For example, I've got the following:
public class InfrastructureInitializer
: IHostedService
{
private readonly EventBusManager _eventBusManager;
public InfrastructureInitializer(EventBusManager eventBusManager)
{
_eventBusManager = eventBusManager;
}
public async Task StartAsync(CancellationToken cancellationToken)
{
var cancellationTokenSource = new CancellationTokenSource(TimeSpan.FromSeconds(10));
await _eventBusManager.Start(cancellationTokenSource.Token);
}
public async Task StopAsync(CancellationToken cancellationToken)
{
var cancellationTokenSource = new CancellationTokenSource(TimeSpan.FromSeconds(10));
await _eventBusManager.Stop(cancellationTokenSource.Token);
}
}
and registered in DI container
services.AddSingleton<IHostedService, InfrastructureInitializer>();
Notice there is a cancellation token that should be respected (and locally it does) if for whatever reason my event bus is unreachable. It seems that a deadlock is caused by this despite of properly awaiting code and having the cancellation token.
Is it because of tests running in parallel? Is that a problem when using IHostedService
? Why in Windows or WSL2 ubuntu I'm not having this issue then?
Verified the deadlock issue does not happen for the IHostedService
when disabling parallelization as per Thiago's suggestion.

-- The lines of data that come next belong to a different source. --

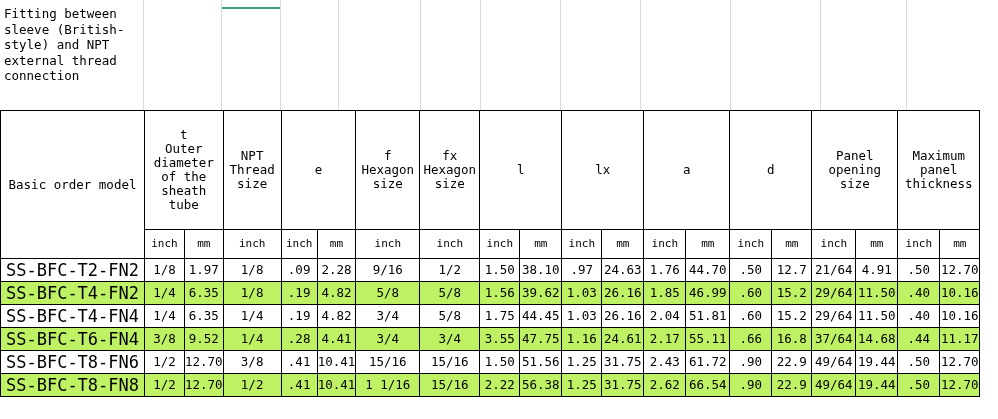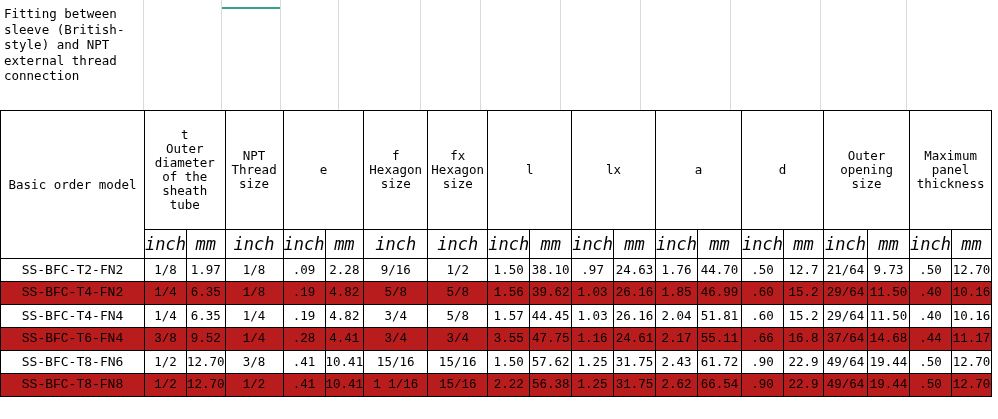"Outer opening size" th.hdr-main { text: Outer -> Panel }
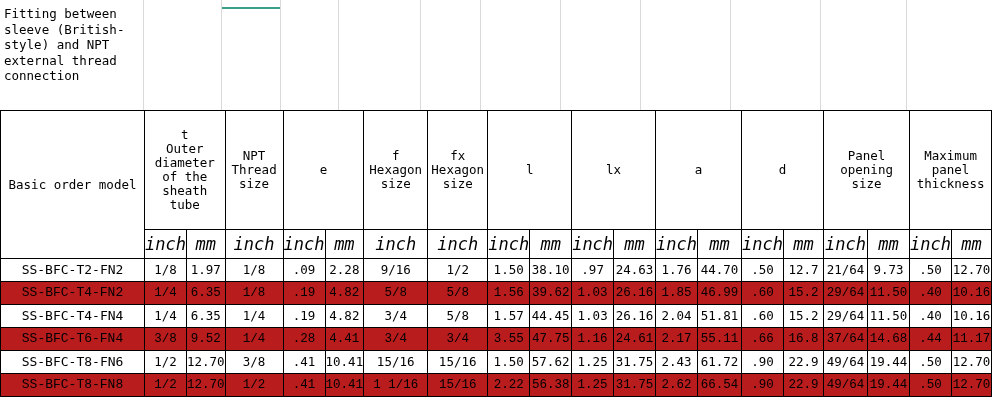"inch" th.hdr-unit { font-size: 17px -> 11px; font-style: italic -> none }
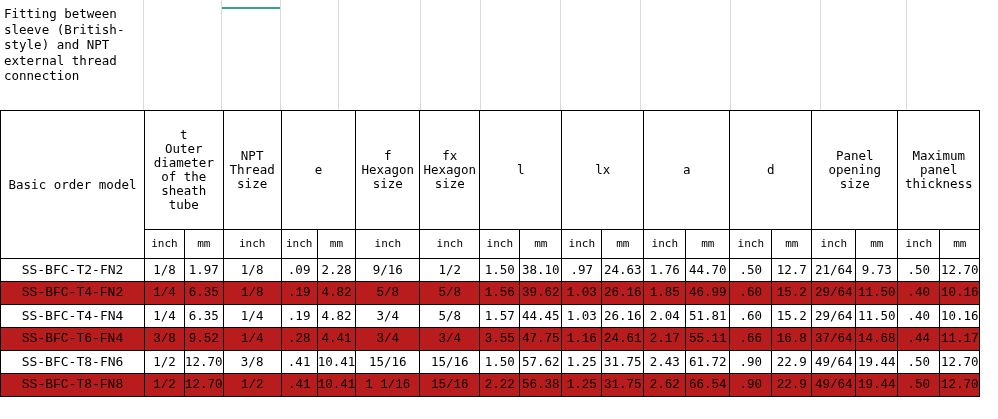"SS-BFC-T2-FN2" td.model { font-size: 13px -> 17px }
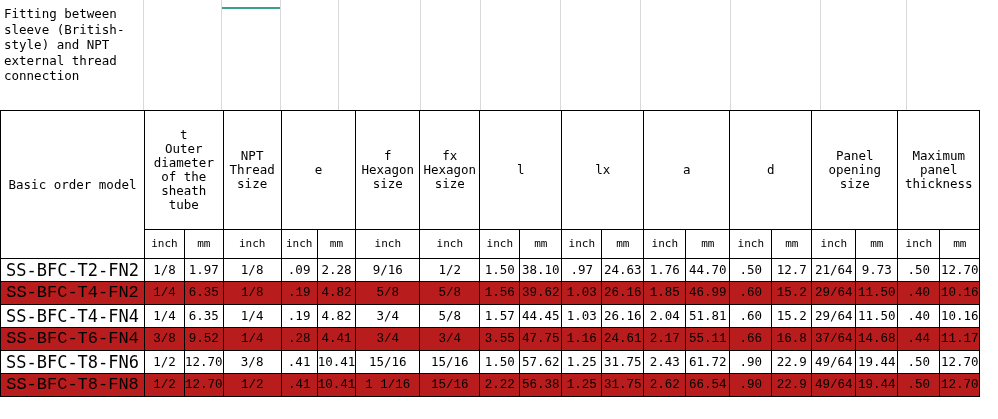"9.73" td { text: 9.73 -> 4.91 }
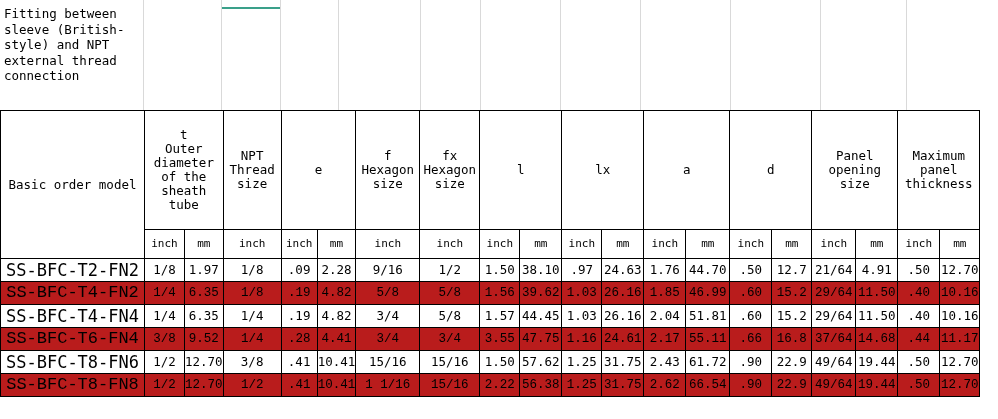"SS-BFC-T4-FN2" tr.row-alt td { background: #b91c1c -> #bef264; font-family: Liberation Mono, monospace -> none }
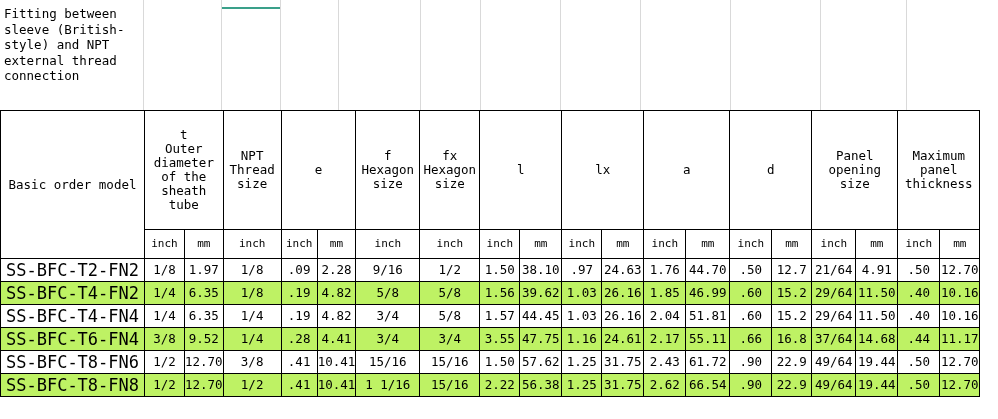"1.57" td { text: 1.57 -> 1.75 }
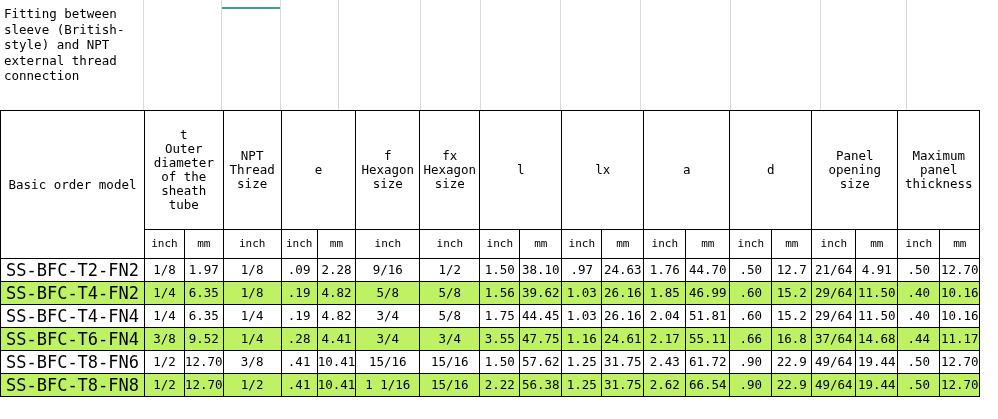"57.62" td { text: 57.62 -> 51.56 }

In my functional tests project I create a Properties/AssemblyInfo.cs
to disable parallelization only in Release mode, because locally in Debug I don't find the issue.
using Xunit;
#if DEBUG
[assembly: CollectionBehavior(DisableTestParallelization = false)]
#else
[assembly: CollectionBehavior(DisableTestParallelization = true)]
#endif
I am seeing this issue on CircleCI with a Windows Server 2019 VM. CircleCI's no_output_timeout
is causing it to report failure when it actually succeeded.
SDK Version: 5.0.302
Passed! - Failed: 0, Passed: 1687, Skipped: 0, Total: 1687, Duration: 4 m 39 s - ProtoPromiseTests.dll (net5.0)
Too long with no output (exceeded 10m0s): context deadline exceeded
Passing -nodereuse:false
seems to help, though I've only ran 1 test since I added it, so I'm not sure how stable it is.
I can reproduce the issue only when using
IHostedService
, but if I disable that, all is good.
I just reported a similar bug, related to Task.Delay in IHostedService.StopAsync()
:
Deadlock in integration tests after upgrading to ASP.NET Core 6 https://github.com/dotnet/aspnetcore/issues/38649
I am using Xunit and was able to fix this issue by adding the following to csproj:
<PackageReference Include="Microsoft.NET.Test.Sdk" Version="17.0.0" />